Premier David Alward said at a news conference Wednesday the provincial government could hold a referendum on an increase in the harmonized sales tax before the 2014 provincial election.
Finance Minister Blaine Higgs raised the possibility of asking citizens to vote on whether to increase the HST and impose highway tolls as a way to reduce the budget deficit in an interview on Monday.
Those two initiatives could bringing in $300 million in new revenue for the provincial government.
Suggestions from Department of Finance
Estimated amount saved to help pay down deficit
|Rescind previous personal income tax cuts||$320M|
|Rescind previous corporate income tax cuts||$25M|
|Increase HST two percentage points||$270M|
|Increase gas/tobacco taxes or other consumption taxes||$40M|
|Impose highway tolls||$30M|
|Impose a health levy||$115M|
In the past, the premier has suggested such a vote would take place at the same time as an election, in an effort to save money.
The thinking on a referendum has always been to hold one simultaneously with an election, to avoid the cost of polling stations and returning officers.
The premier says it's all hypothetical and will depend on how public consultations go. But for the first time he's floating a timeline for a toll and tax referendum — in the next year and a half.
There have also been suggestions to impose a health-care levy as a way to fund the system but Alward said that idea hasn't come up as often as other revenue-generating ideas.
"The question of the health levy was actually raised by New Brunswickers. I would say however that there are other sources of revenue that have been more frequently brought forward," said Alward.
The province's projected deficit is $356 million, almost double the amount Higgs projected last March.
The people of New Brunswick have made several suggestions to the provincial finance department on ways to ease financial pressure the deficit has put on the province.
Higgs is in the middle of his pre-budget consultation tour, where he is outlining these suggestions, such as hiking the HST, adding road tolls or imposing a health levy.

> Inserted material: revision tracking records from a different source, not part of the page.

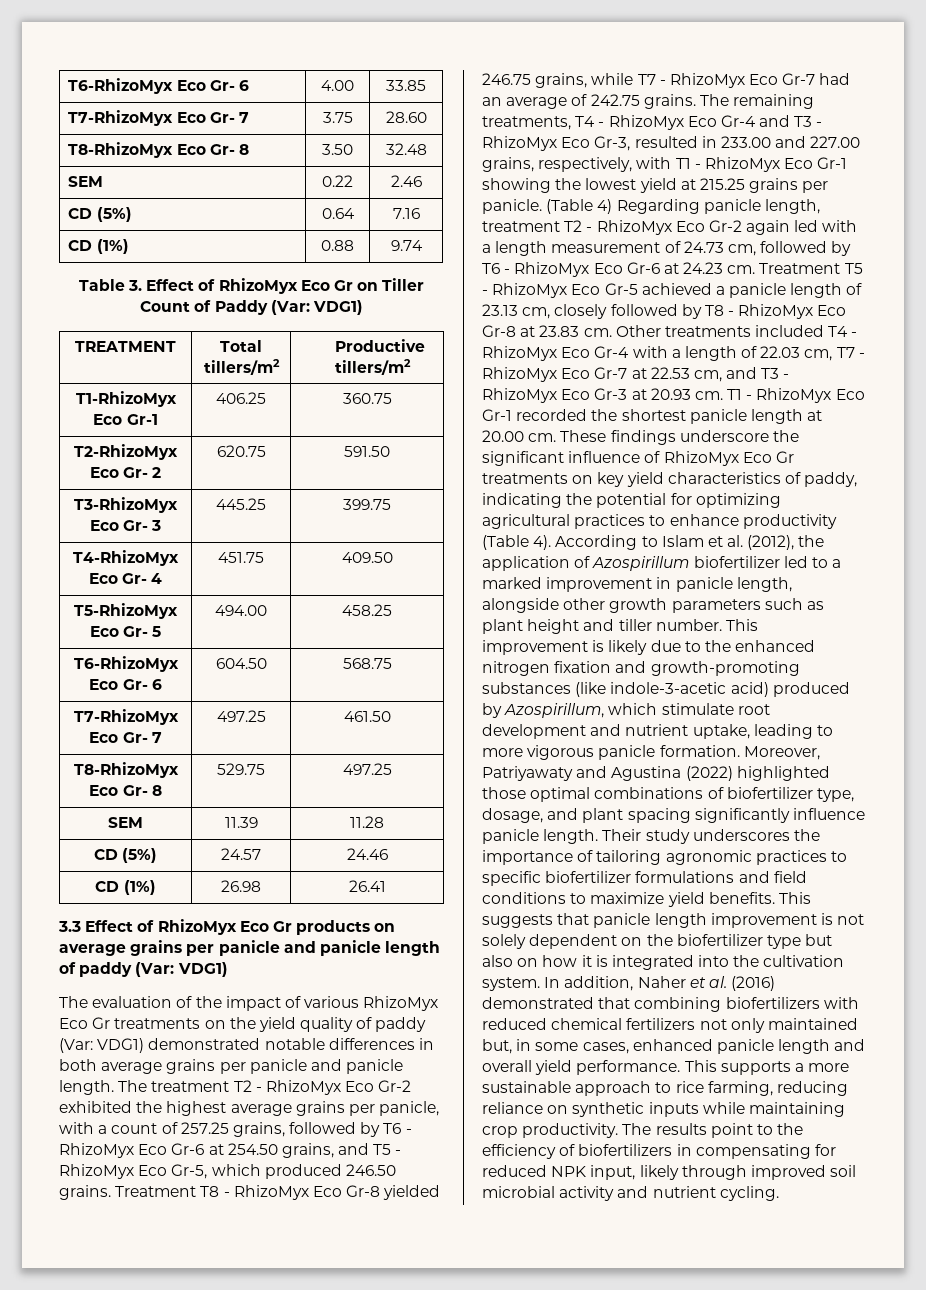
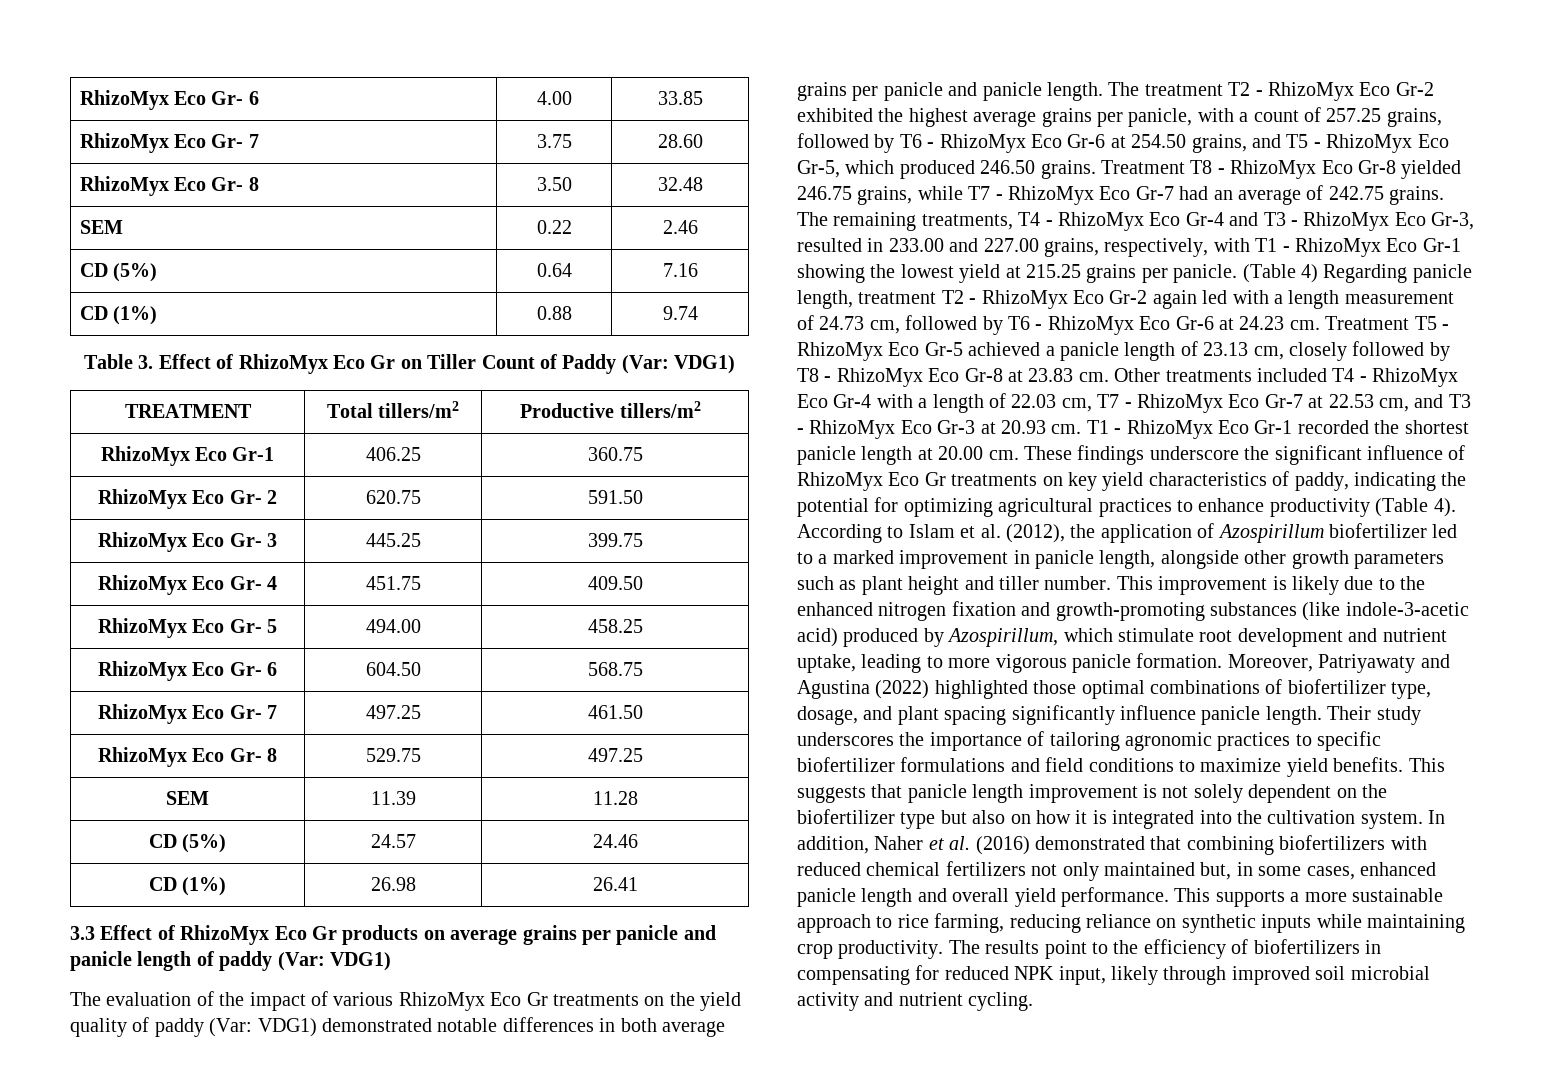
- T6-RhizoMyx Eco Gr- 6 | 4.00 | 33.85
+ RhizoMyx Eco Gr- 6 | 4.00 | 33.85
- T7-RhizoMyx Eco Gr- 7 | 3.75 | 28.60
+ RhizoMyx Eco Gr- 7 | 3.75 | 28.60
- T8-RhizoMyx Eco Gr- 8 | 3.50 | 32.48
+ RhizoMyx Eco Gr- 8 | 3.50 | 32.48
- T1-RhizoMyx Eco Gr-1 | 406.25 | 360.75
+ RhizoMyx Eco Gr-1 | 406.25 | 360.75
- T2-RhizoMyx Eco Gr- 2 | 620.75 | 591.50
+ RhizoMyx Eco Gr- 2 | 620.75 | 591.50
- T3-RhizoMyx Eco Gr- 3 | 445.25 | 399.75
+ RhizoMyx Eco Gr- 3 | 445.25 | 399.75
- T4-RhizoMyx Eco Gr- 4 | 451.75 | 409.50
+ RhizoMyx Eco Gr- 4 | 451.75 | 409.50
- T5-RhizoMyx Eco Gr- 5 | 494.00 | 458.25
+ RhizoMyx Eco Gr- 5 | 494.00 | 458.25
- T6-RhizoMyx Eco Gr- 6 | 604.50 | 568.75
+ RhizoMyx Eco Gr- 6 | 604.50 | 568.75
- T7-RhizoMyx Eco Gr- 7 | 497.25 | 461.50
+ RhizoMyx Eco Gr- 7 | 497.25 | 461.50
- T8-RhizoMyx Eco Gr- 8 | 529.75 | 497.25
+ RhizoMyx Eco Gr- 8 | 529.75 | 497.25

The health levy concept could bring in $115 million, while raising personal income taxes to levels under the former Liberal government could raise $320 million.
No support for cuts
After two years of talking about reducing government spending, Higgs said there isn't public support for the additional cuts he would need to make to balance the budget.
So he's now looking for more revenue and is suggesting New Brunswickers will get a say on two of the most lucrative options.
The Alward government has often dismissed the idea of a sales tax hike or road tolls.
"We will not raise the HST," Alward had said early in his mandate.
"My last option is to raise taxes in New Brunswick."
But Higgs now said he and the premier are not ruling out the idea.
The law requires that a referendum be held on either an HST increase or tolls.